Clap! He seizes onto either of her shoulders, "This ain't workin', babe. You're a bundle of nerves and by baby Jesus Christ I'm about to throw myself out a window. Date boys. Date /girls/ for all I care. But whatever you need, lady, it ain't /me/."

"Okay." Breeeathe. BREATHE, Mel. She takes a couple deep breaths, blinking far more than is necessary. "I... um. Okay." She takes a step back as her forehead bunches up, looking down and away at last. "Okay." She swallows hard and backs away again.

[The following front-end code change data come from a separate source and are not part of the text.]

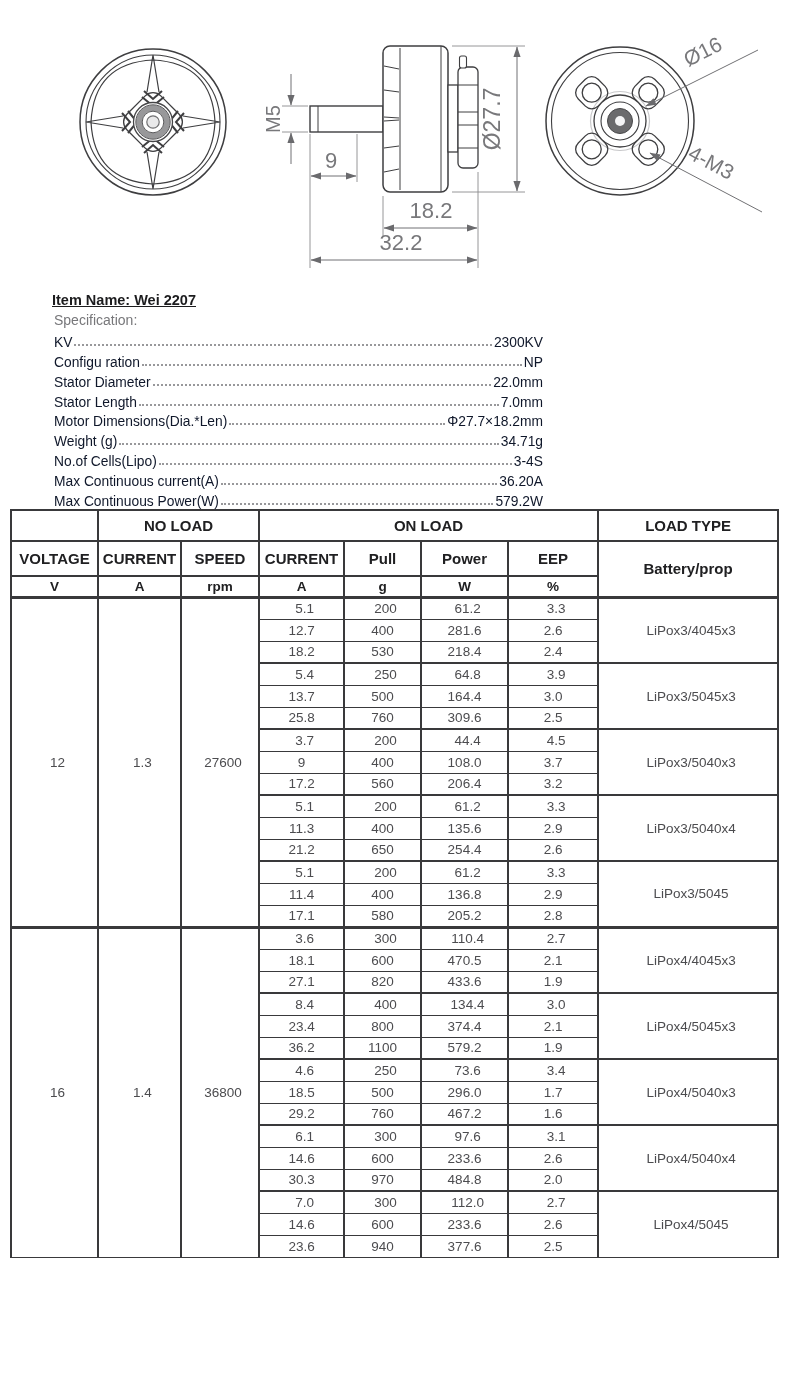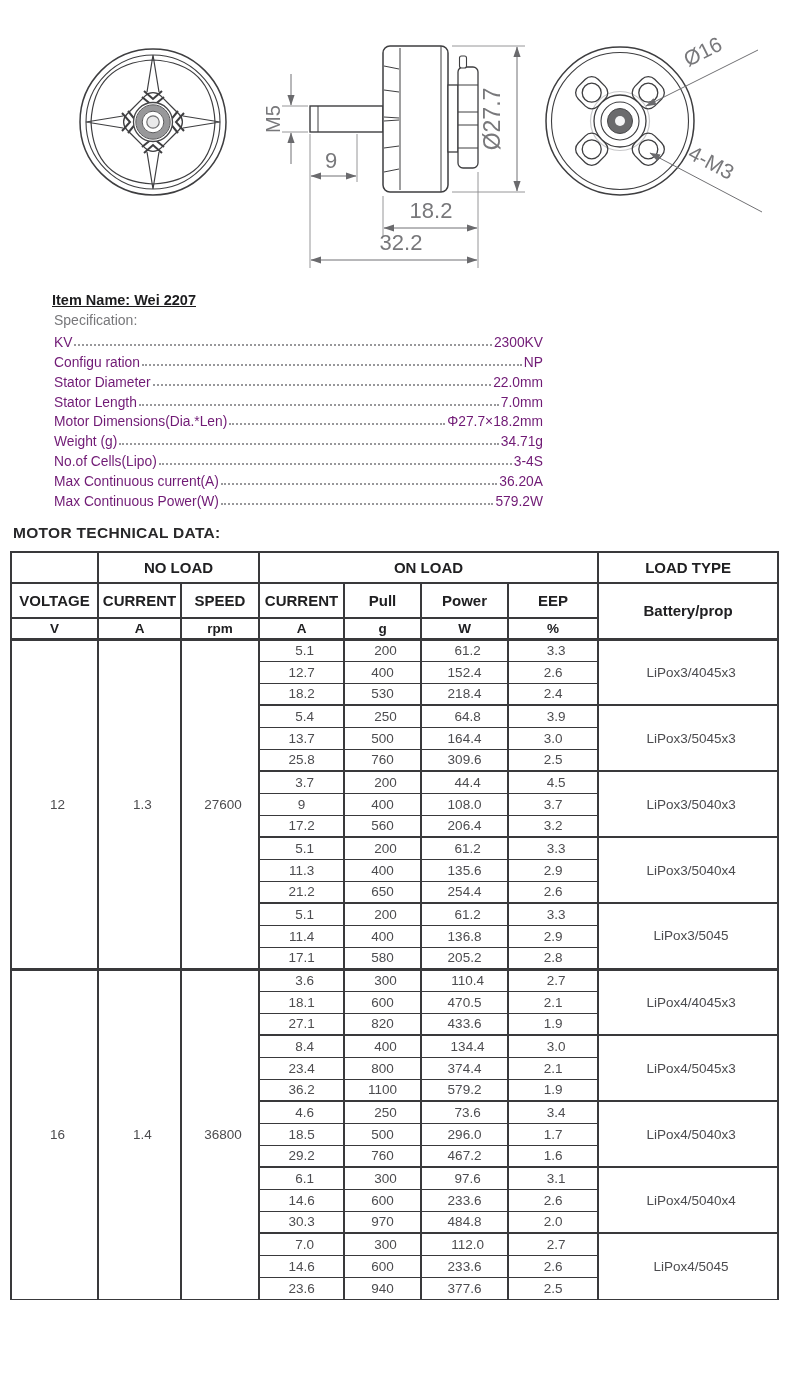"KV" .spec-row { color: #701a75 -> #0f172a }
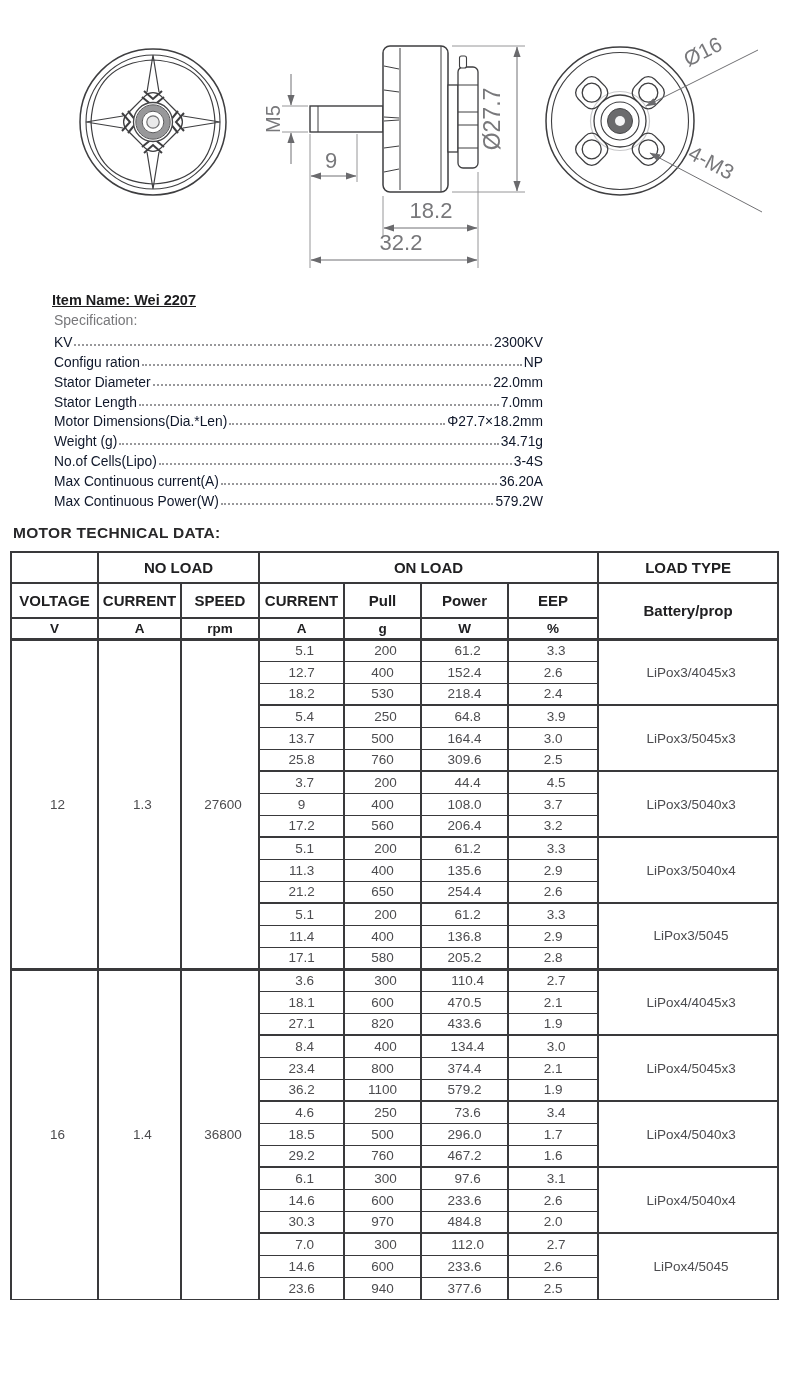"MOTOR TECHNICAL DATA:" div.table-heading { html: <div>MOTOR TECHNICAL DATA:</div> -> none }
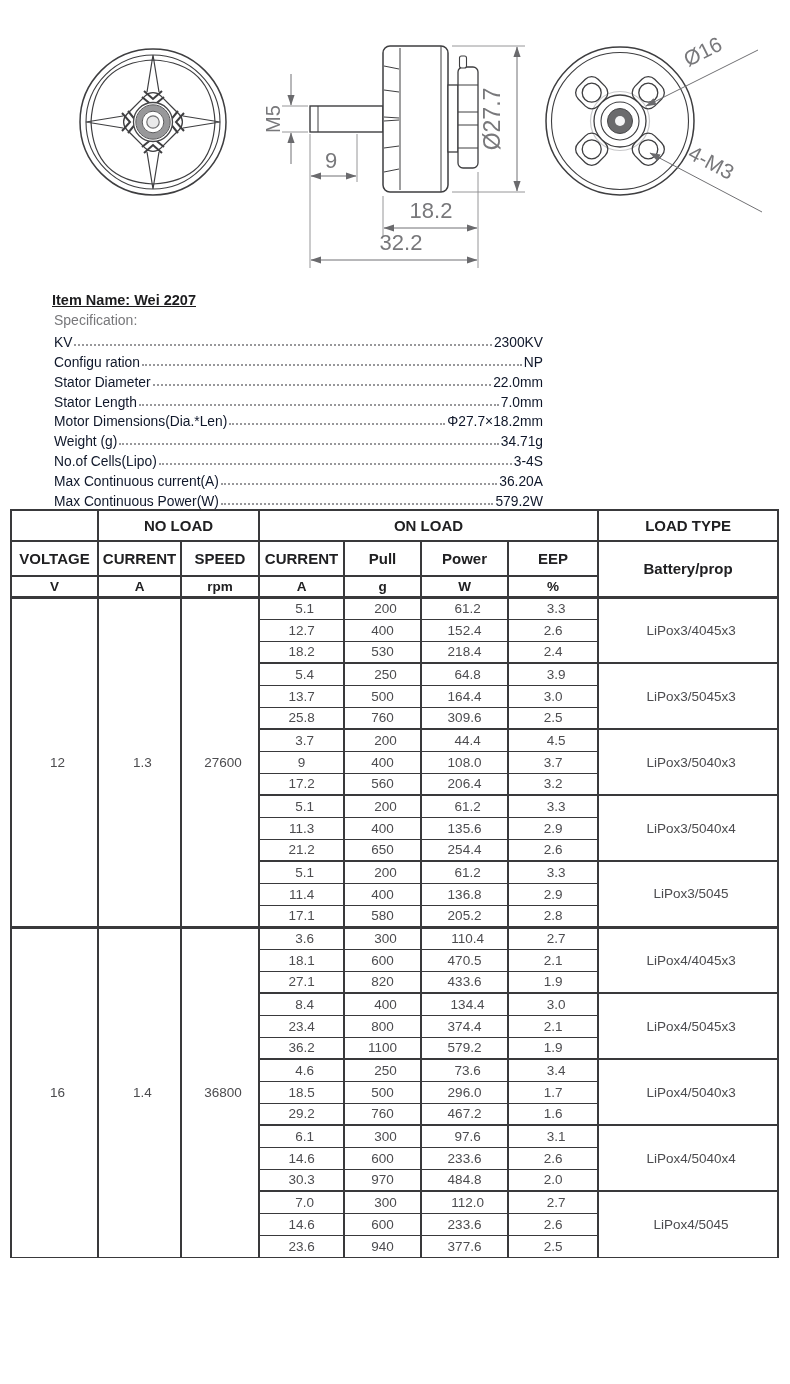"152.4" td { text: 152.4 -> 281.6 }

"Just- seriously." Jim is saying, lamely, as Melinda turns away, "I'm old enough to be your /dad/. This -..." He finishes his sentence by dropping his hands and turning back to his conveniently located escape hatch. This is not, in fact, a window he has to cast himself through, and the doorknob is palmed open heavily. And dragged closed behind him as he completes his evacuation procedure. Like a pro.

"God dammit." Melinda walks over to the door after Jim leaves, but does not open it after him. Instead she locks it behind him, turns away, and goes to her bedroom for the rest of the day.

With a tub of ice cream?

That would require /having/ a tub of ice cream. Melinda cries tears into her pillow because she was woefully unprepared to be dumped today.

Bad girlscout.

  • (Melinda --> Kate): Could you bring me home a pint of ice cream? Ben & Jerry's Cherry Garcia if they have it. Otherwise, just chocolate. Lots of chocolate.